It should be possible to trigger (exec) resources with require

Added by Kjetil Torgrim Homme about 6 years ago. Updated almost 3 years ago.

Status:ClosedStart date:04/12/2010
Priority:NormalDue date:
Assignee:eric sorenson% Done:

0%

Category:metaparameters
Target version:-
Affected Puppet version:0.25.4 Branch:
Keywords:

We've Moved!

Ticket tracking is now hosted in JIRA: https://tickets.puppetlabs.com


Description

When an Exec has conditions associated with it (unless, creates, onlyif), it can be useful to be state prerequisites which are only run when the exec itself is run.

Consider this simple example::

  exec { "prereq":
      command => "/bin/echo prereq",
      refreshonly => true
 }
  
  exec { "main":
      command => "/bin/echo main",
      onlyif  => "/bin/grep foobar /etc/issue",
      require => Exec["prereq"]
 }

Here, the refreshonly will cause “prereq” to never run, since a require isn’t enough to trigger it. Without refreshonly, it will run every time, but the desired behaviour is that “prereq” is run iff the onlyif command succeeds.

Obviously the behaviour of “refreshonly => true” can’t change, and I can’t think of a good name for a tri-state alternative — “refreshonly => ‘requires-too’” ? “allevents” may be more workable.
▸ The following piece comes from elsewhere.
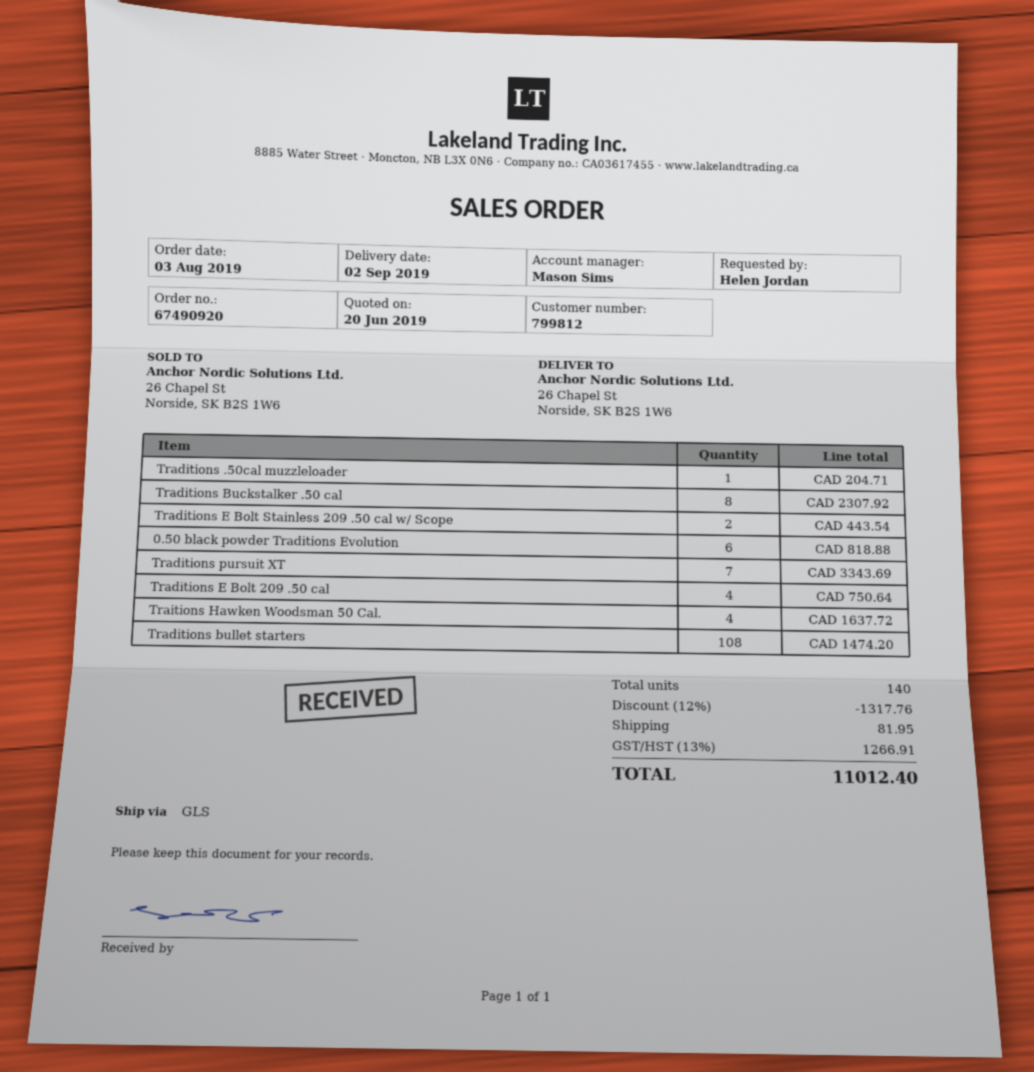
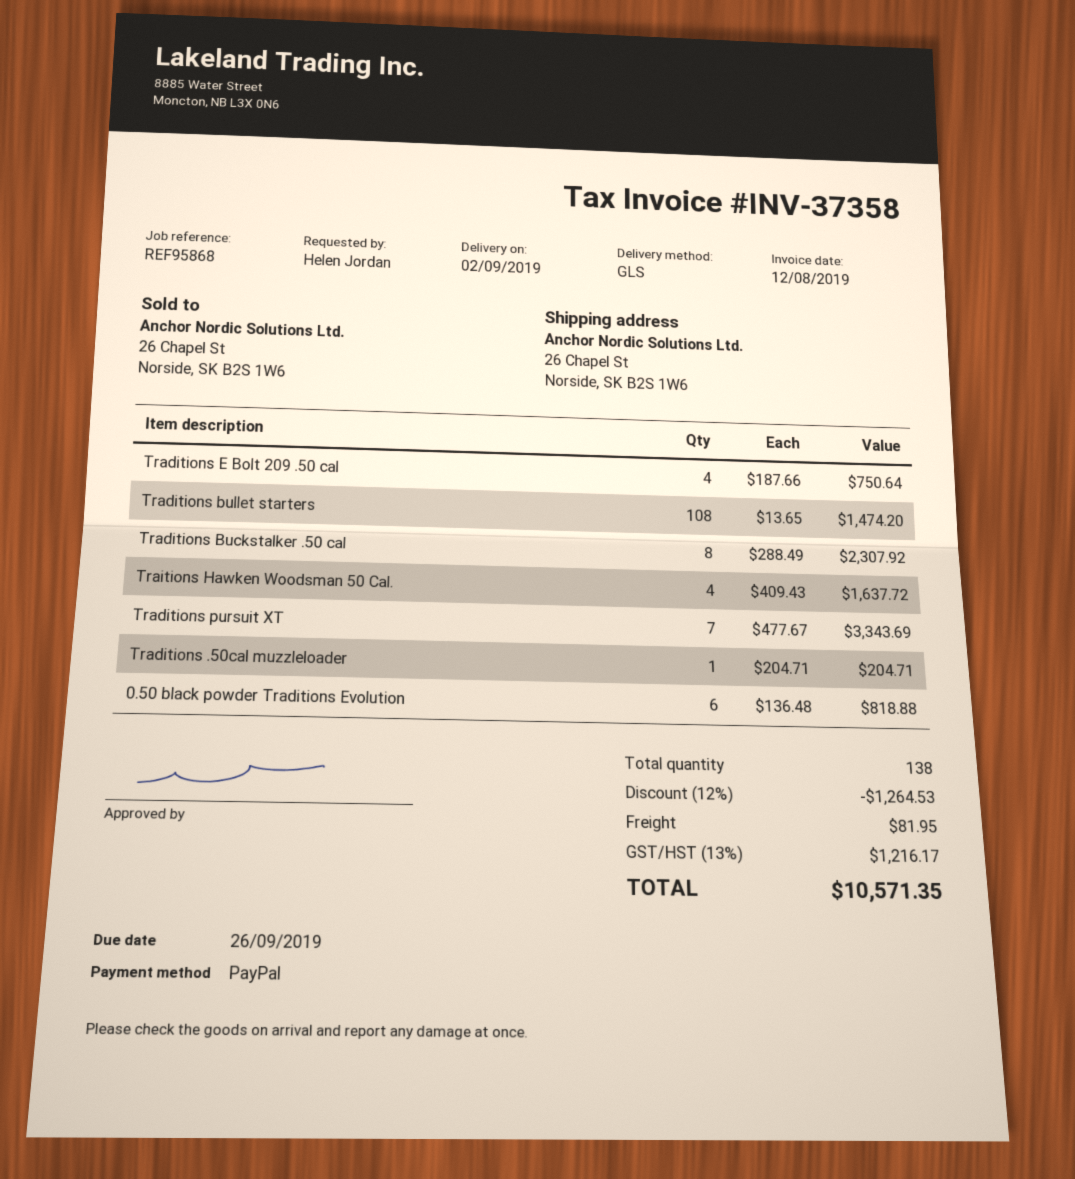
Traditions E Bolt Stainless 209 .50 cal w/ Scope: 2 for 443.54 -> none
total quantity: 140 -> 138
discount: 12% = 1317.76 -> 12% = 1264.53
tax: 13% = 1266.91 -> 13% = 1216.17
total: 11012.40 -> 10571.35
My prefered solution would be a new parameter “requireonly”. Perhaps slightly misleading name, since “before” should trigger execution, too, but I think most people will understand that require/before are inherently intertwined. This could later be generalised into a metaparameter to work for more types, e.g. you could have a parent File which is only checked/updated/created when some other File requires it.


Related issues

Related to Puppet - Feature #2198: Install multiple package within a single call to the pack... Investigating 04/25/2009

History

#1 Updated by Luke Kanies about 6 years ago

  • Status changed from Unreviewed to Rejected

Can’t you just use ‘subscribe’ here instead of require?

If I’m missing something, please reopen the ticket.
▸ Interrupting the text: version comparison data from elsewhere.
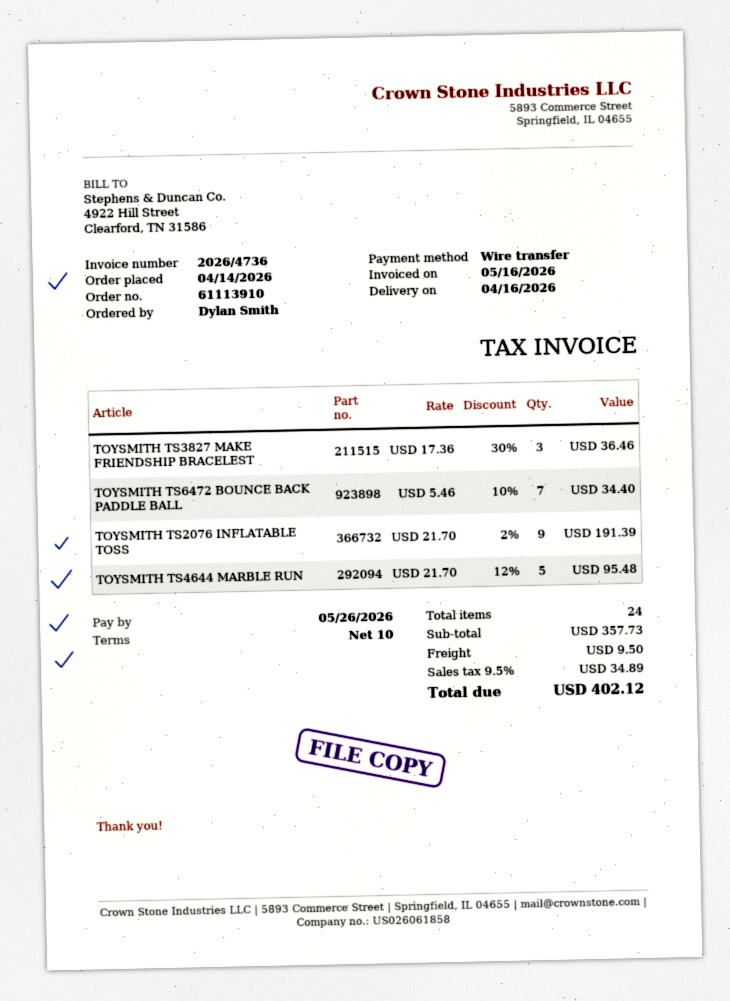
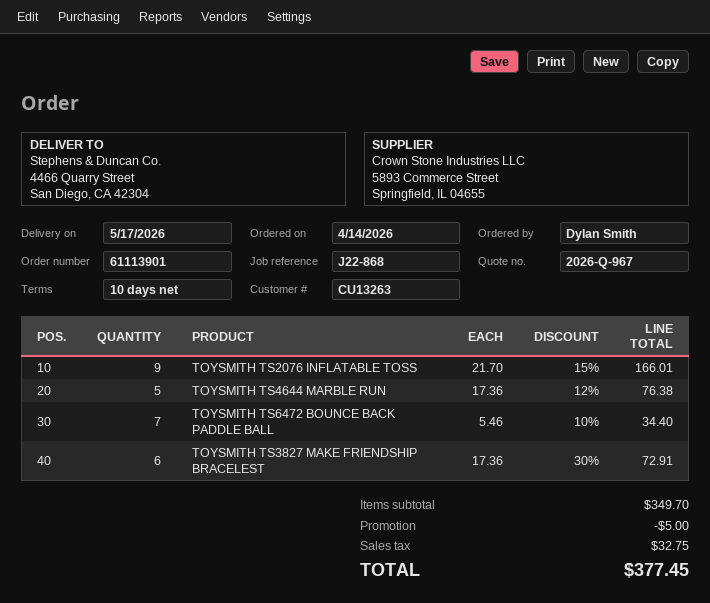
order number: 61113910 -> 61113901
delivery date: 2026-04-16 -> 2026-05-17
TOYSMITH TS3827 MAKE FRIENDSHIP BRACELEST: 3 x 17.36 - 30% = 36.46 -> 6 x 17.36 - 30% = 72.91
TOYSMITH TS2076 INFLATABLE TOSS: 9 x 21.70 - 2% = 191.39 -> 9 x 21.70 - 15% = 166.01
TOYSMITH TS4644 MARBLE RUN: 5 x 21.70 - 12% = 95.48 -> 5 x 17.36 - 12% = 76.38
subtotal: 357.73 -> 349.70
discount: none -> 5.00
shipping: 9.50 -> none
tax: 34.89 -> 32.75
total: 402.12 -> 377.45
#2 Updated by Kjetil Torgrim Homme about 6 years ago

  • Status changed from Rejected to Re-opened

As far as I understand it, that would state the relationship in the wrong direction. There can be many “main” (e.g., via a define), but only one “prereq”. With subscribe, the instances of “main” have to be listed explicitly in the “prereq”. In addition, “prereq” would run after the “main”(s), which is kind of a showstopper, too :–)
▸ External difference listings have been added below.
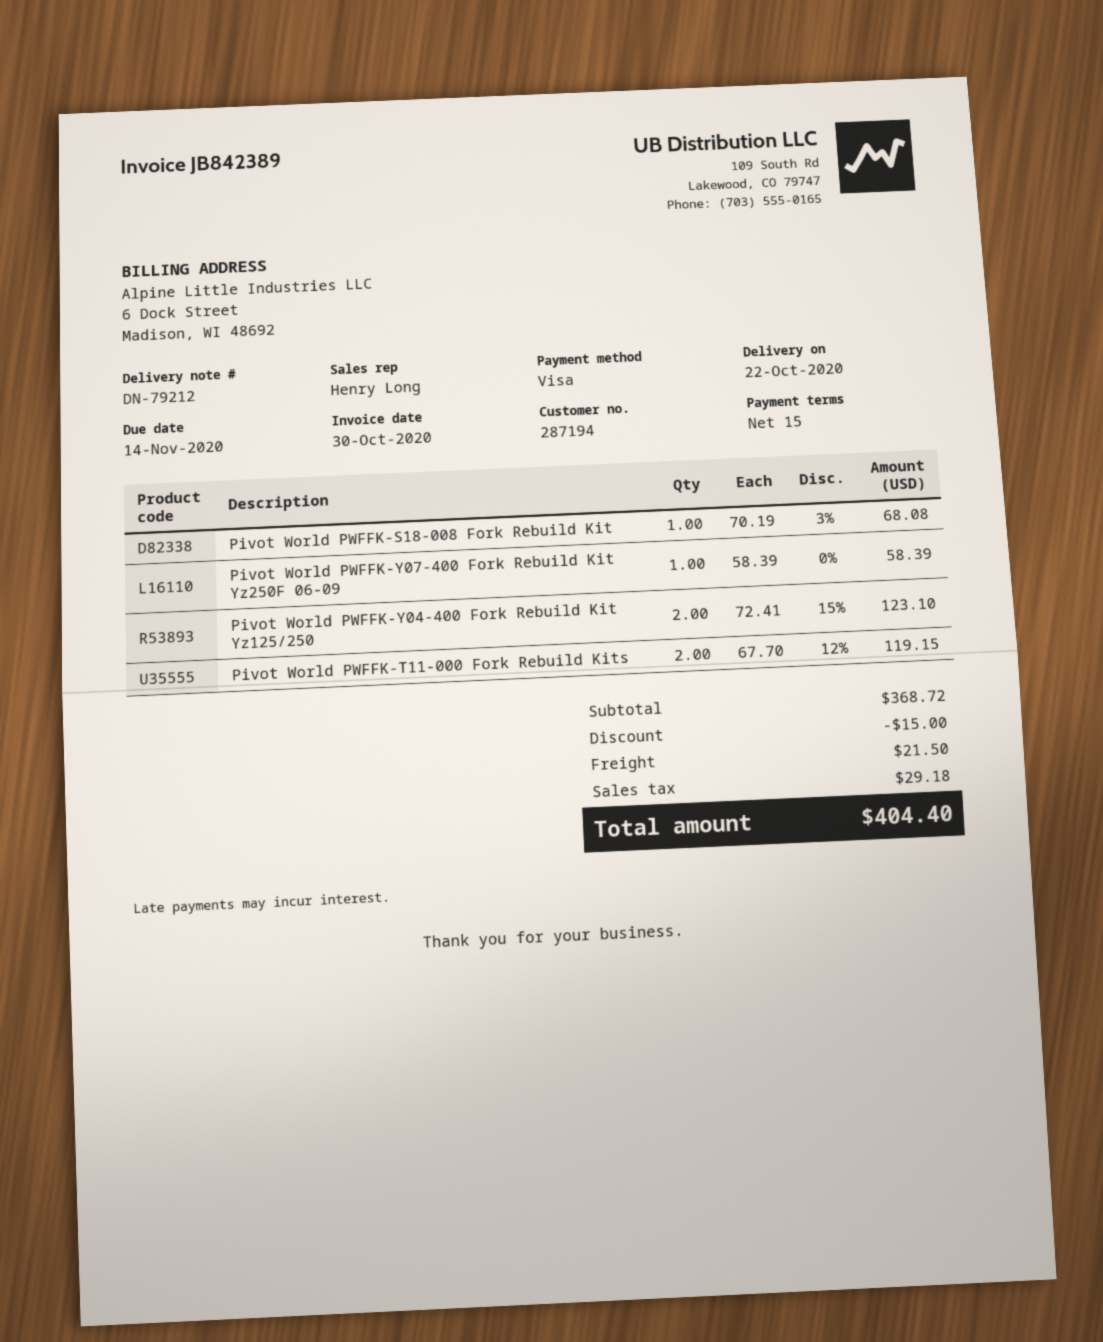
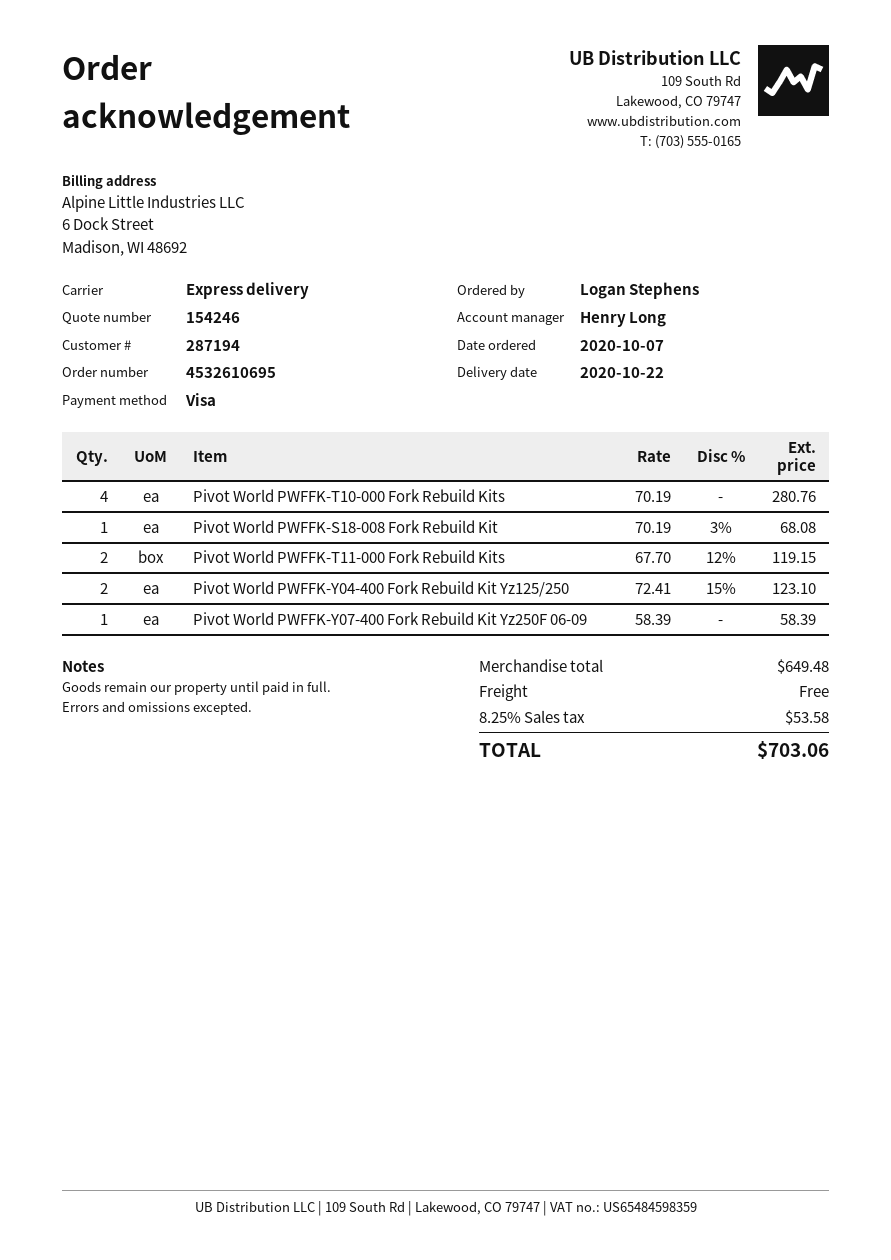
Pivot World PWFFK-T10-000 Fork Rebuild Kits: none -> 4 x 70.19 = 280.76
subtotal: 368.72 -> 649.48
discount: 15.00 -> none
shipping: 21.50 -> 0.00
tax: 29.18 -> 53.58
total: 404.40 -> 703.06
#3 Updated by micah - over 5 years ago

I have an example. Lets say I have an exec, which updates apt:

  exec {
    'refresh_apt':
      command => '/usr/bin/apt-get update && sleep 1',
      refreshonly => true,
      subscribe => [ File['/etc/apt/apt.conf.d'], Config_file['/etc/apt/sources.list'] ];

when I install packages, i want to make sure that my apt information is up-to-date before I do the install. So how can I trigger this exec before a package resource is realized? I cannot do “Package { require => Exec[refresh_apt] }” because ‘refreshonly’ is only triggered by ‘notify’ or ‘subscribe’. I can’t use ‘notify’ because that will be run after the package resource has been realized. Subscribing to the exec isn’t going to do anything either.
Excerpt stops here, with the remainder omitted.